Invita a ridimensionare la mitologia del nuovo che avanza lo scrittore e giornalista economico Giancarlo Galli, che fatti e misfatti di quella borghesia milanese conosce bene: “Bassetti, la Giulia Maria Crespi, Marco Vitale… E’ la rivincita anagrafica, tolto Profumo – che però è accomunato al giro dei primi della classe dal fatto di essere un loser – di una borghesia che in quegli anni non è riuscita a realizzare il proprio progetto. E che adesso ha fiutato la possibilità di rientrare in scena, approfittando più che altro della debolezza di quell’altro blocco di potere, incarnato dall’odiata Moratti”. Per Galli quella borghesia ha abdicato da tempo a qualsiasi forza propulsiva, economica e ideologica: “La Crespi il suo Corriere, e sappiamo quale era, lo vendette e uscì di scena. Bassetti è un fanatico della programmazione, per Milano fece molto, ma quando tentò di sbarcare a Roma fallì. Vitale è un genietto della finanza, ma non è mai diventato Cuccia. C’è un certo tasso di megalomania, di astrattezza. Ora giocano alla seconda giovinezza, ma il problema è che non rappresentano nessun blocco sociale, né economico”.
E’ un vecchio dibattito della storiografia milanese, se la borghesia a Milano sia finita nel 1963, con la nazionalizzazione della Edison. Poi si sono estinti i cognomi, nelle fortune, nei luoghi di formazione del consenso. Ma anche senza prenderla alla lontana, per Galli oggi i commercianti, i costruttori, la borghesia dei danée, restano parte di un blocco sociale diverso. Mentre quello del “Comitato 51” finisce per saldarsi con la sinistra ex sessantottina, quella che subì la sua mutazione genetica negli anni di Tangentopoli. Per Galli “una borghesia che rifiuta la responsabilità, che delega, non riformista. Bassetti alla regione nel 1970, Formentini sindaco nel ’93, in fondo furono due voti separatisti, secessionisti, non nazionali”.
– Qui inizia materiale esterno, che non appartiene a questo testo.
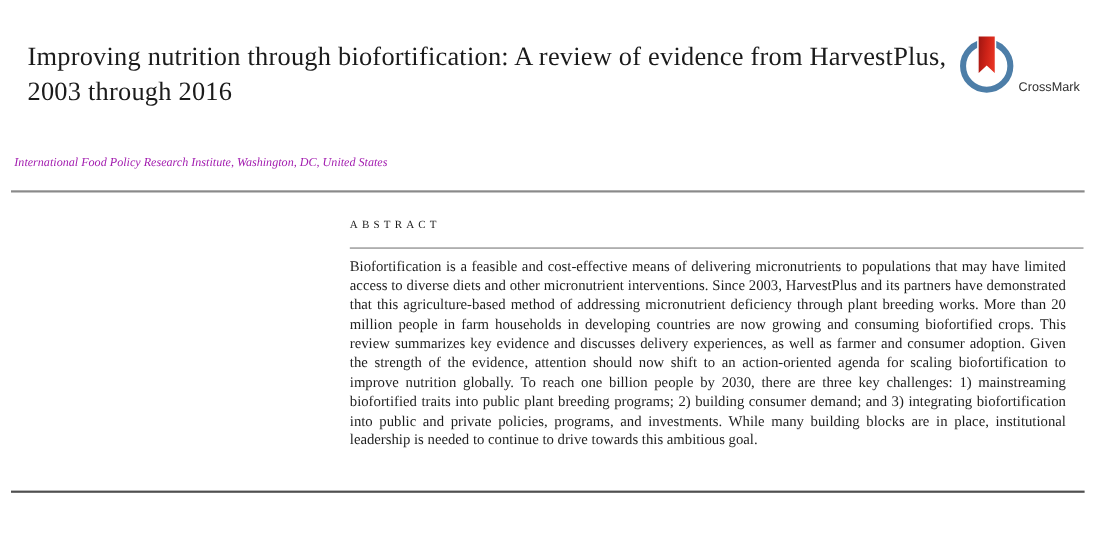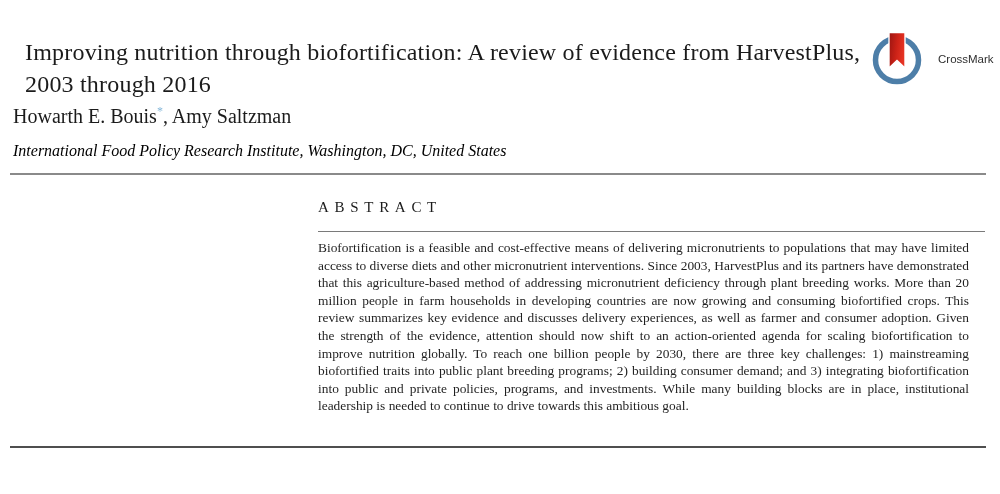"CrossMark" .crossmark { align-items: center -> flex-end; gap: 14px -> 2px }
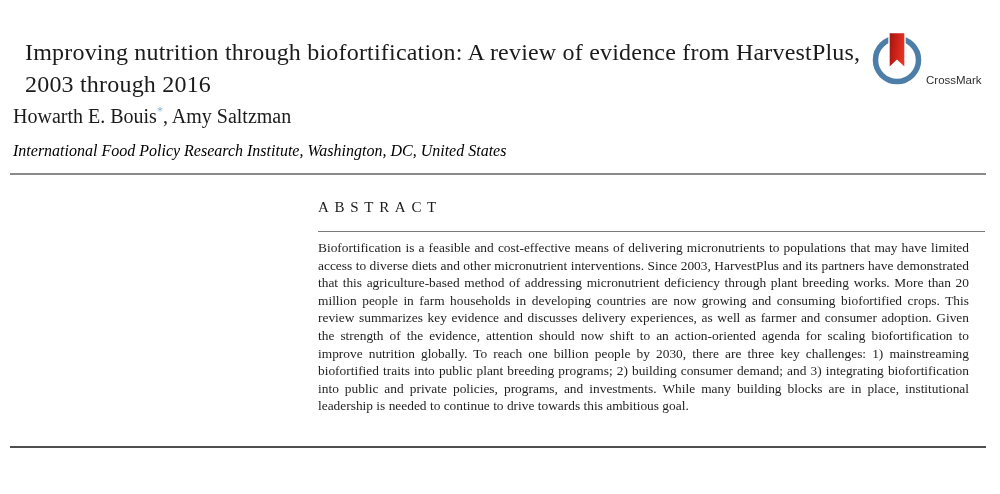"Howarth E. Bouis*, Amy Saltzman" div.authors { html: <div><span>Howarth E. Bouis</span><sup>*</sup><span>, </span><span>Amy Saltzman</span></div> -> none }
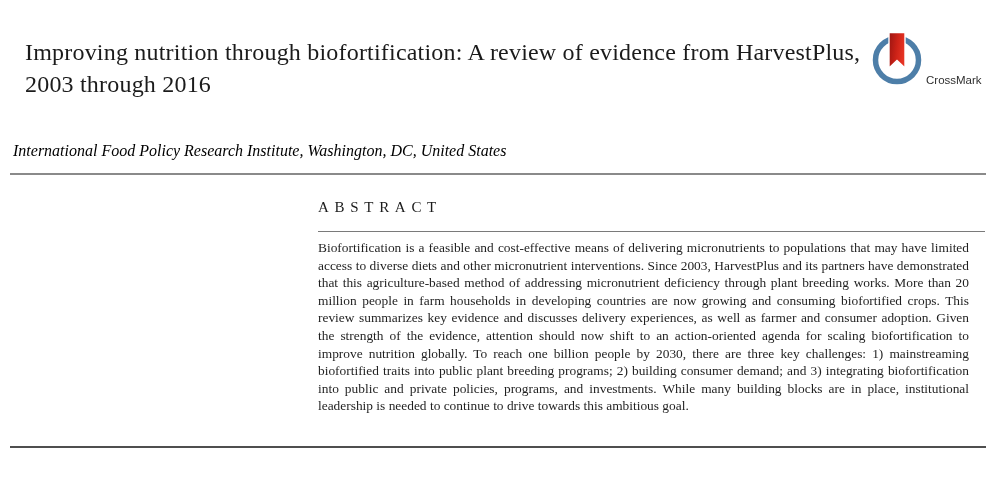"International Food Policy Research" .affiliation { color: #000000 -> #a21caf; font-size: 16px -> 11px }
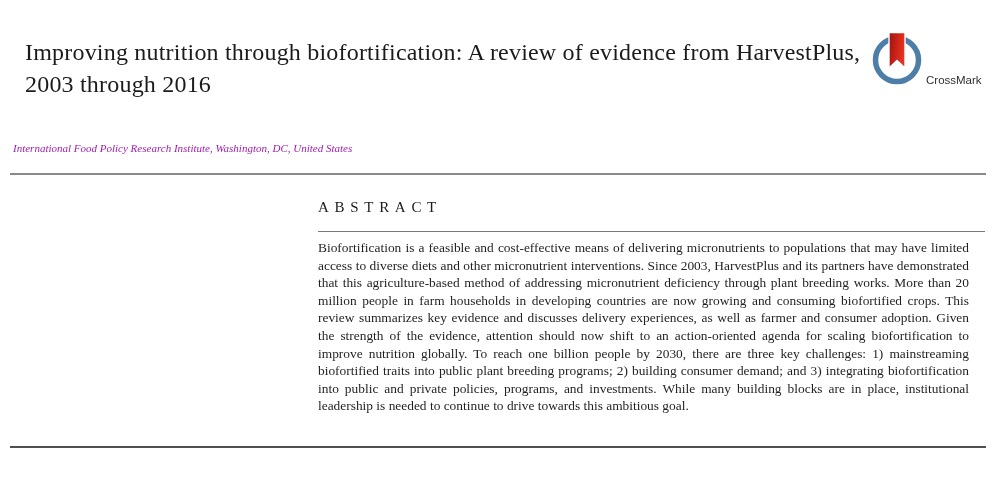"ABSTRACT" .abstract-heading { font-size: 15px -> 10px }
Un giudizio analogo lo ha Dario Fertilio, scrittore e storica firma culturale del Corriere della Sera, che gli anni dell’egemonia della borghesia progressista li ricorda bene. “Non c’è oggi un blocco sociale”, dice: “C’è una borghesia intellettuale che da anni era minoritaria, frustrata, che ora ha intravisto nella debolezza dell’avversario la possibilità di prendersi una rivincita. Ma non vedo una novità culturale, in questo, è l’antiberlusconismo, o la crisi del berlusconismo, che mette insieme borghesia, centri sociali e l’elettorato genericamente di sinistra. E’ un generico conformismo di sinistra, politicamente corretto, che per anni era stato travolto e ora riemerge”. Ma è un blocco che può avere una forza operativa? “No, assolutamente. Ma è la storia di Milano: questa borghesia è stata da sempre egemone, attraverso la sinistra. Solo nel ’94 quell’egemonia è stata scompigliata da Berlusconi, che si è imposto dando voce a un altro blocco sociale, le partite Iva, i ceti produttivi. Anche se la Moratti perdesse, è questo il blocco sociale vivo”.